Genetic drift is especially problematic for small populations. In this case, it will take few generations for the genetic code of successful individuals to take over. With larger populations, the risk of premature convergence is reduced.

An easy solution to genetic drift involves using a much higher mutation rate, especially toward the end when convergence is detected. This will change the values of genes with a higher probability, and attempt to reintroduce some new allele. This is an appealing alternative to premature convergence, but the high levels of randomness don't help the genetic algorithm.

A better way lies in preventing genetic drift rather than curing it. The trick is to impose constraints on the population, allowing them to breed with only a subset of the population:

Multiple populations can be introduced, which can be relatively small. They exchange individuals among each other to allow the spreading of genes, while still preventing premature convergence.
Single populations with spatial structure are a popular alternative. Here, individuals live on a 2D grid, and are only allowed to breed with others nearby. Offspring are reinserted locally, too. The spreading of genetic code is constrained by space, which introduces fitness islands: places where the genetic code is similar.

These techniques have proven very powerful in preventing premature convergence. Multiple populations are likely to use more memory, but this is an improvement over the huge populations required to cure genetic drift. Using spatial organization in populations is an easy alternative.

Slow Convergence

It can also be difficult to get the algorithm to converge at all. This is an issue when the fitness function gives few hints about the solution. (That is, all fitness values are similar.) Noise in the fitness can also make it difficult to converge to a result.

In this case, redesigning the fitness function would be strongly recommended (see Chapter 35). As an alternative, however, we can turn up the elitism to really encourage fitter individuals to spread their genes. This runs the risk of premature convergence, but it's a trade-off that often has to be made!
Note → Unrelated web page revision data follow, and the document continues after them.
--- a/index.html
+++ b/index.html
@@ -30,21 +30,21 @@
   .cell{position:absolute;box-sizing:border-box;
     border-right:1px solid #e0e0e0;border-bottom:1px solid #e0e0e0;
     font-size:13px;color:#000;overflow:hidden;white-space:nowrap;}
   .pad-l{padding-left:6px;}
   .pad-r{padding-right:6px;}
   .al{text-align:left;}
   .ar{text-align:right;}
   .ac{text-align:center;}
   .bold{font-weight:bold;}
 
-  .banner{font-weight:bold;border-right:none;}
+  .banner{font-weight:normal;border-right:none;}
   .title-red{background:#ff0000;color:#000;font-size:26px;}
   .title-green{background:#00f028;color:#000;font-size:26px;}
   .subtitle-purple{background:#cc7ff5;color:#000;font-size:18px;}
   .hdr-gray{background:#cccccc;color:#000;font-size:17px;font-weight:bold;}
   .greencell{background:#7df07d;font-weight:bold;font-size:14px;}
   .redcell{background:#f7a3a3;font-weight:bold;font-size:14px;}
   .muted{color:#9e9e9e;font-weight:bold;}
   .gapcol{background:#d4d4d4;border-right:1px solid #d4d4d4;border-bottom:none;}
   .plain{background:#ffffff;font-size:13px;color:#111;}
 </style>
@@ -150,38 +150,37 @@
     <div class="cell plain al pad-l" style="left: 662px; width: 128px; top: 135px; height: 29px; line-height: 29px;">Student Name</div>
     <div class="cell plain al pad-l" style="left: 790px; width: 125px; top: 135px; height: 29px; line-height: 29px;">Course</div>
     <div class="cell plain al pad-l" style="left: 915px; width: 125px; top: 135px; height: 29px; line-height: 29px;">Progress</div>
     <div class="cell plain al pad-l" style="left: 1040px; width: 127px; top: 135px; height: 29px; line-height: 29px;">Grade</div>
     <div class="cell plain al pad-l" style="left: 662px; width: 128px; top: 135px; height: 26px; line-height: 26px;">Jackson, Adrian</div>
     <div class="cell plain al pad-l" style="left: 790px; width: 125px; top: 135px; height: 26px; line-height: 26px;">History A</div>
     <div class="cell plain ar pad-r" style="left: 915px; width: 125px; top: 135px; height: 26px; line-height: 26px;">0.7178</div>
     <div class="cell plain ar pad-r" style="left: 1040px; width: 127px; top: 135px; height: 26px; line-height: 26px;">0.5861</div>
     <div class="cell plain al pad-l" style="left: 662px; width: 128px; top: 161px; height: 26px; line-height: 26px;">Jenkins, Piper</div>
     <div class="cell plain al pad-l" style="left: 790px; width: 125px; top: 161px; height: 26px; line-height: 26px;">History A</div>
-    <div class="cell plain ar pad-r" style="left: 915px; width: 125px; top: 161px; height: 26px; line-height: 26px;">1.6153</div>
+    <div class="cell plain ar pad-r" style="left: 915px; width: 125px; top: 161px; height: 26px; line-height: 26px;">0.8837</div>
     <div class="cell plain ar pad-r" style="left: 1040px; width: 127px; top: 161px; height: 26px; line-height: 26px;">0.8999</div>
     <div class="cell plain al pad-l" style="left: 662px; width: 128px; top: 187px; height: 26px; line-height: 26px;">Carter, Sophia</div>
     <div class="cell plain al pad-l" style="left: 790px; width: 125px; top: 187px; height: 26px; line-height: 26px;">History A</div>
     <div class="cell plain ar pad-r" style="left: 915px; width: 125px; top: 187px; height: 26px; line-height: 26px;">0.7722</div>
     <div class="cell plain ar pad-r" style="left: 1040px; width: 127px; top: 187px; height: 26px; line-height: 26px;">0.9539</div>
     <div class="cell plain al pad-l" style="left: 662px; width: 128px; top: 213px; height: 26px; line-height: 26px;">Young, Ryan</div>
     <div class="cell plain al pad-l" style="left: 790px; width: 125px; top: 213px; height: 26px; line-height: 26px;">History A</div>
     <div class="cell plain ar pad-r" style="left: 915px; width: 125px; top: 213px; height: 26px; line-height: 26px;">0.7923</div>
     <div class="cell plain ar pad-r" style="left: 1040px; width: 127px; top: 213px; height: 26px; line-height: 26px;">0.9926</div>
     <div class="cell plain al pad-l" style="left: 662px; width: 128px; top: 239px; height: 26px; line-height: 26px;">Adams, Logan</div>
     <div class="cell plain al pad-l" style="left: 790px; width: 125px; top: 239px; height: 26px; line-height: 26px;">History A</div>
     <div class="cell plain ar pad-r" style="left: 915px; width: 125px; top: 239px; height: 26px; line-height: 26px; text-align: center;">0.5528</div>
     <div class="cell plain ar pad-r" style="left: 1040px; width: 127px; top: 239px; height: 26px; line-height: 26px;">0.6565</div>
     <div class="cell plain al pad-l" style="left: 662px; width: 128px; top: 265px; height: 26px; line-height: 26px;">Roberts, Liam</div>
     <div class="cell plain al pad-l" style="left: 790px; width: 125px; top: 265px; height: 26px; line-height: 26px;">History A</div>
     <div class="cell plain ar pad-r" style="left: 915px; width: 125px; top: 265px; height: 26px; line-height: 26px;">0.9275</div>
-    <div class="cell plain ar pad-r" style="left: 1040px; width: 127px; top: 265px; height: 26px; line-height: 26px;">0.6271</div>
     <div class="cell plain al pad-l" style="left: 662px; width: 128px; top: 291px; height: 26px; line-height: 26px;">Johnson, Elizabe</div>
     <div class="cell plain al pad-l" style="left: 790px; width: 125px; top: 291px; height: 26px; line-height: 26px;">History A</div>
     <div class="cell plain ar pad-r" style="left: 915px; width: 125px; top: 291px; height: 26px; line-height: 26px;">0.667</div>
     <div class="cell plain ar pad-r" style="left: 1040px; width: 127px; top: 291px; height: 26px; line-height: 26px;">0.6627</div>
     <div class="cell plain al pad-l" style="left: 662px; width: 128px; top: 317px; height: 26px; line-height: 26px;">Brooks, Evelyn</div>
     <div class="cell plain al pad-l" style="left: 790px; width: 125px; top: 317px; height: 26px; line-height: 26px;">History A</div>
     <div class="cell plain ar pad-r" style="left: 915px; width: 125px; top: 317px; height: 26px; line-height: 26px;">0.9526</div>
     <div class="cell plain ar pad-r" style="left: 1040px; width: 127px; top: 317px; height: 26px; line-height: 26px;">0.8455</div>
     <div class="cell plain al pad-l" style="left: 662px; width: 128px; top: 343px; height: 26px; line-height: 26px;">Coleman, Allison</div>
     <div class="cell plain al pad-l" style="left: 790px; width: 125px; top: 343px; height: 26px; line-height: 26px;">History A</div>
An adaptive elitist policy can improve the situation slightly. Starting off with high elitism will encourage the results to improve at the start. Then, decreasing elitism as the fitness increases often manages to prevent premature convergence. Together with this, increasingly random mutation can be used to explore the search space better.

Parameters, Parameters

Genetic algorithms suffer from having lots of parameters. These are mutation rate, crossover type and parameters, population size, and fitness scaling policy just to name a few. There are good values to start experimenting with, but often the ideal values will depend on the problem itself.
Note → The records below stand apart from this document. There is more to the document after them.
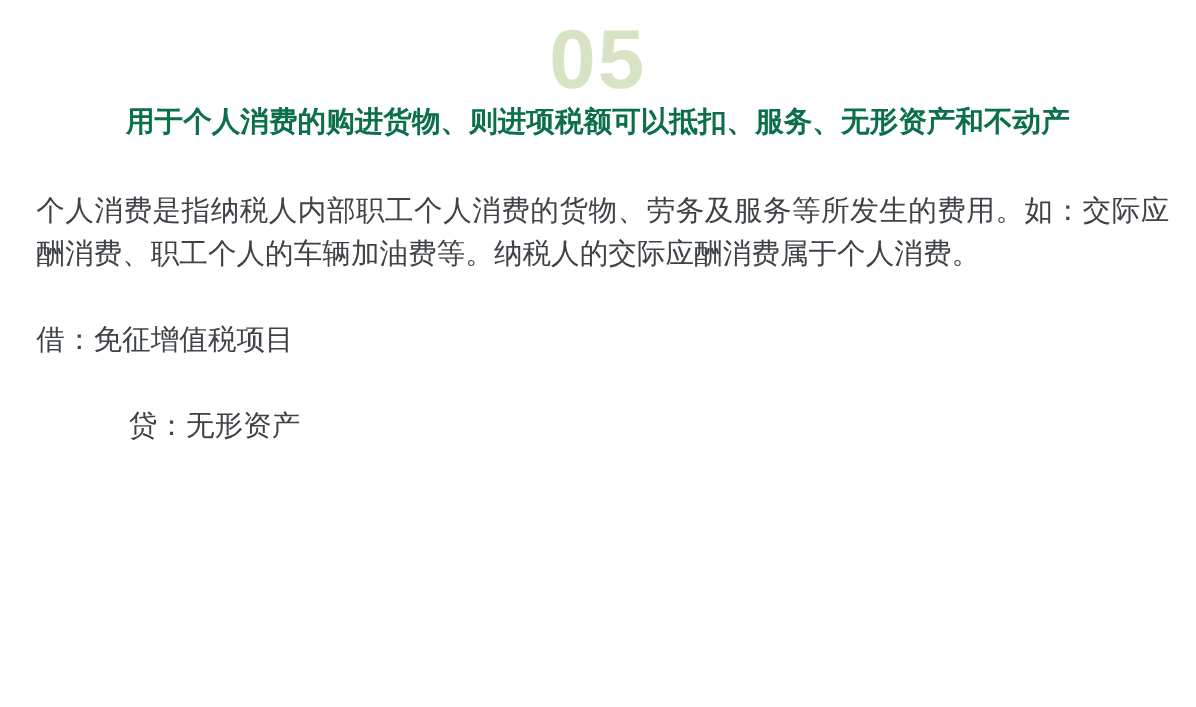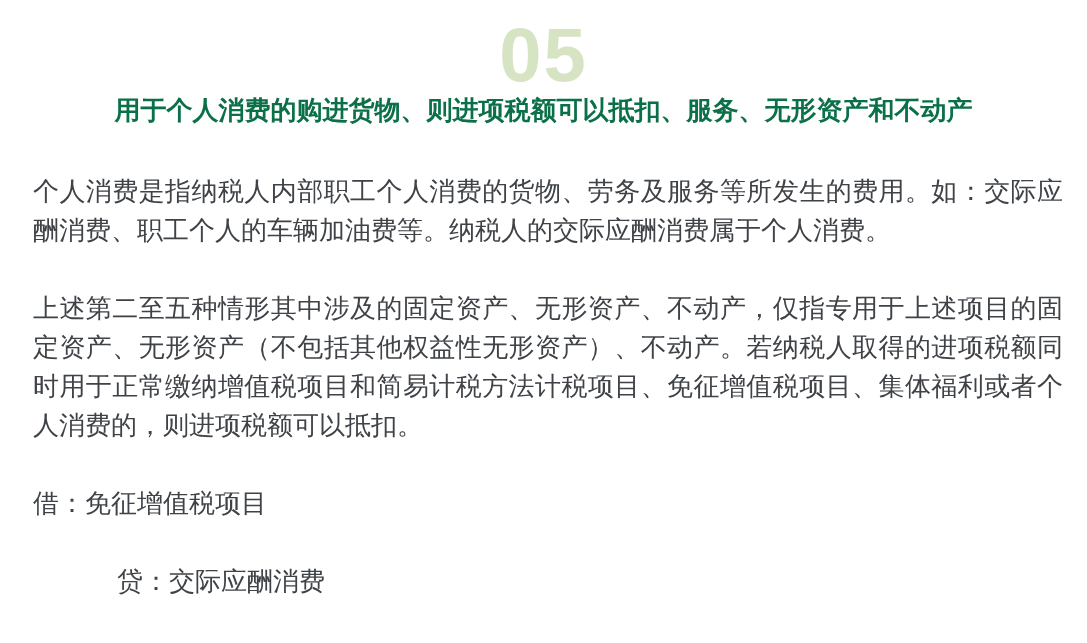--- a/index.html
+++ b/index.html
@@ -72,22 +72,21 @@
 <div class="page">
 
   <div class="section-number">05</div>
 
   <div class="section-heading">用于个人消费的购进货物、则进项税额可以抵扣、服务、无形资产和不动产</div>
 
   <div class="content">
 
     <p>个人消费是指纳税人内部职工个人消费的货物、劳务及服务等所发生的费用。如：交际应酬消费、职工个人的车辆加油费等。纳税人的交际应酬消费属于个人消费。</p>
 
-    <p>上述第二至五种情形其中涉及的固定资产、无形资产、不动产，仅指专用于上述项目的固定资产、无形资产（不包括其他权益性无形资产）、不动产。若纳税人取得的进项税额同时用于正常缴纳增值税项目和简易计税方法计税项目、免征增值税项目、集体福利或者个人消费的，则进项税额可以抵扣。</p>
 
     <div class="journal">
       <p class="journal-line debit">借：免征增值税项目</p>
-      <p class="journal-line credit">贷：交际应酬消费</p>
+      <p class="journal-line credit">贷：无形资产</p>
     </div>
 
   </div>
 
 </div>
 
 </body></html>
There are alternatives to manual experimentation, but these generally cost computation time:

It's possible to use a hierarchy of genetic algorithms. One meta-genetic algorithm sits on top of the ordinary genetic algorithm and optimizes the parameters mentioned, which is particularly slow.
There is also a so-called parameterless genetic algorithm. It actually does have parameters, but they are chosen so that no human input is needed. This uses a combination of suitable parameter choices for the crossover rates and mutation rates, but then uses brute force by simulating many different population sizes [Harik99].
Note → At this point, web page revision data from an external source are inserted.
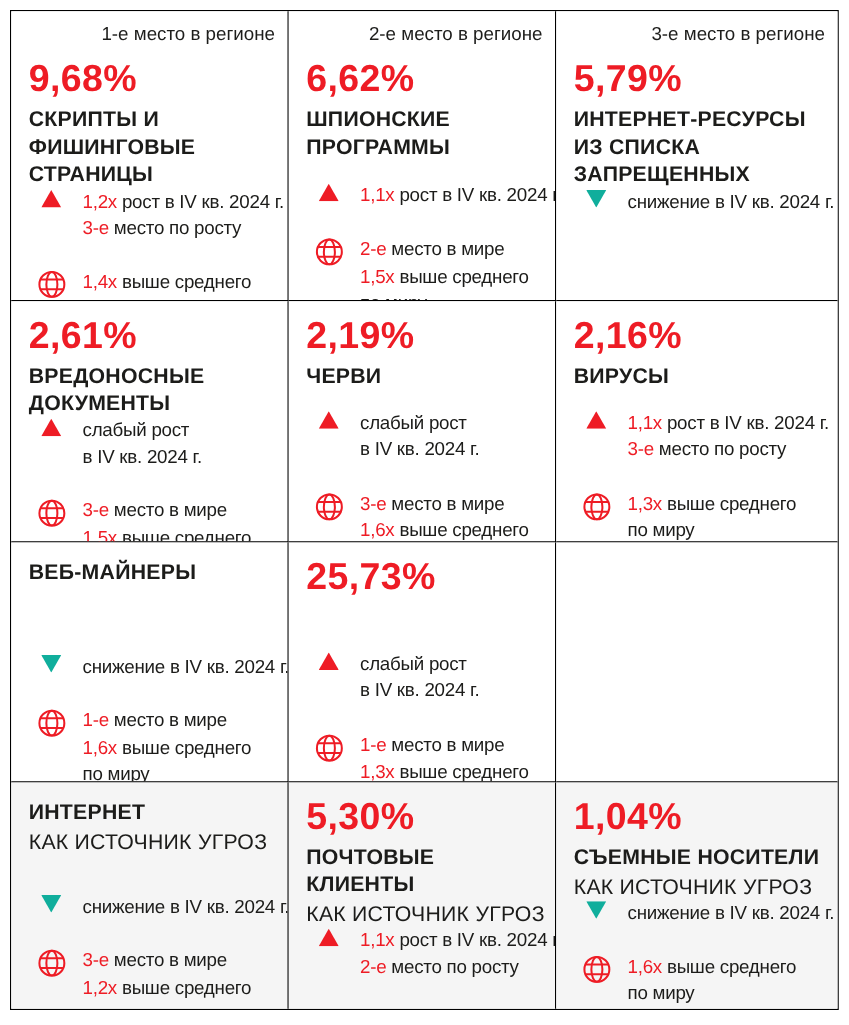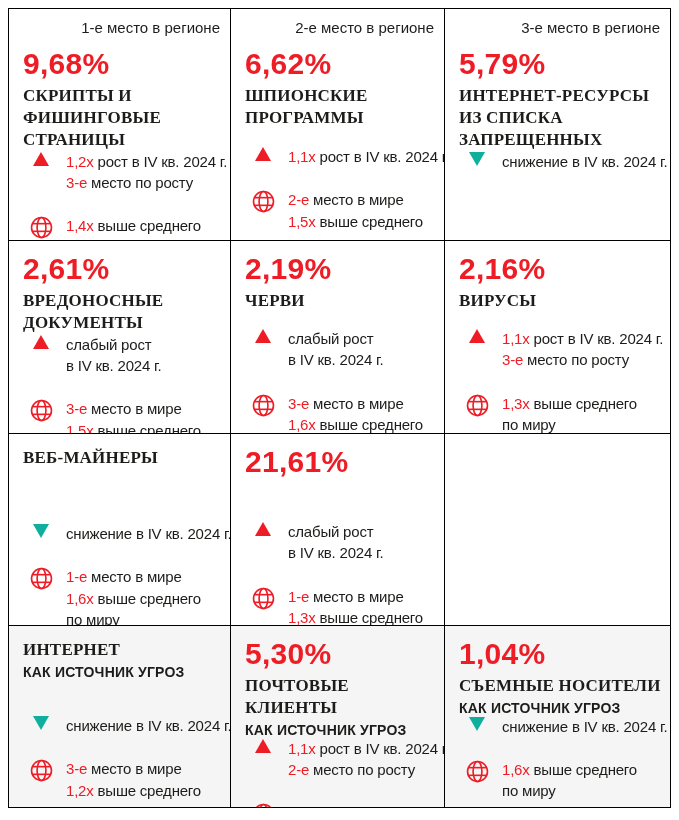--- a/index.html
+++ b/index.html
@@ -41,24 +41,24 @@
   }
   .head{min-height:76px;}
   .row-1 .head{min-height:99px;}
   .row-4 .head{min-height:76px;}
   .percent{
     color:var(--red);font-size:30px;font-weight:700;
     letter-spacing:.3px;line-height:1.15;margin-top:1px;
   }
   .title{
     font-size:17px;font-weight:700;line-height:1.3;
-    letter-spacing:.2px;white-space:pre-line;margin-top:3px;font-family:Liberation Serif, serif;
+    letter-spacing:.2px;white-space:pre-line;margin-top:3px;
   }
   .subtitle{
-    font-size:14px;font-weight:700;letter-spacing:.2px;margin-top:3px;
+    font-size:17px;font-weight:400;letter-spacing:.2px;margin-top:3px;
   }
   .stats{display:flex;flex-direction:column;gap:22px;}
   .stat{display:flex;align-items:flex-start;}
   .stat-icon{
     flex:0 0 24px;width:24px;margin-left:6px;margin-right:13px;
     display:flex;justify-content:center;align-items:center;padding-top:1px;
   }
   .stat-icon svg{display:block;}
   .stat-text{
     font-size:15px;line-height:1.42;letter-spacing:-0.2px;
@@ -292,21 +292,21 @@
             <div class="stat-text">
               <div class="stat-line"><span class="red">1-е </span><span>место в мире</span></div>
               <div class="stat-line"><span class="red">1,6x </span><span>выше среднего</span></div>
               <div class="stat-line"><span>по миру</span></div>
             </div>
           </div>
         </div>
       </div>
       <div class="cell row-3">
         <div class="head">
-          <div class="percent">21,61%</div>
+          <div class="percent">25,73%</div>
         </div>
         <div class="stats">
           <div class="stat">
             <span class="stat-icon">
               <svg width="16" height="14" viewBox="0 0 16 14">
                 <polygon points="8,0 16,14 0,14" fill="var(--red)"></polygon>
               </svg>
             </span>
             <div class="stat-text">
               <div class="stat-line"><span>слабый рост</span></div>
In practice, the default parameters work well. Although it wouldn't take long to implement either of these strategies, it seems like overkill for the kind of problems that are likely to be encountered. It's far more constructive to spend time on the design instead.

Domain Knowledge

Genetic algorithms can be relatively naive; they do not exploit knowledge of the problem to help solve it quicker. It's possible for the AI engineer to give hints to the genetic algorithm by designing specific policies and genetic operators.

For example, during the initialization there can be a bias for certain genotypes. If an expert can tell which ones are likely to do well, the algorithm can generate more similar solutions randomly.

As for the genetic operators, custom crossover and mutation routines can be designed. These will take into account the good places to split the genetic code, use gene-dependant mutation rates, or even prevent fruitless manipulation of genes before they happen.

Finally, the representation itself can help the genetic algorithm. It may be possible to choose a representation that minimizes the size of the search space, or even its complexity. Interdependent genes can be placed close to each other so that they will be kept together when transmitted to the offspring.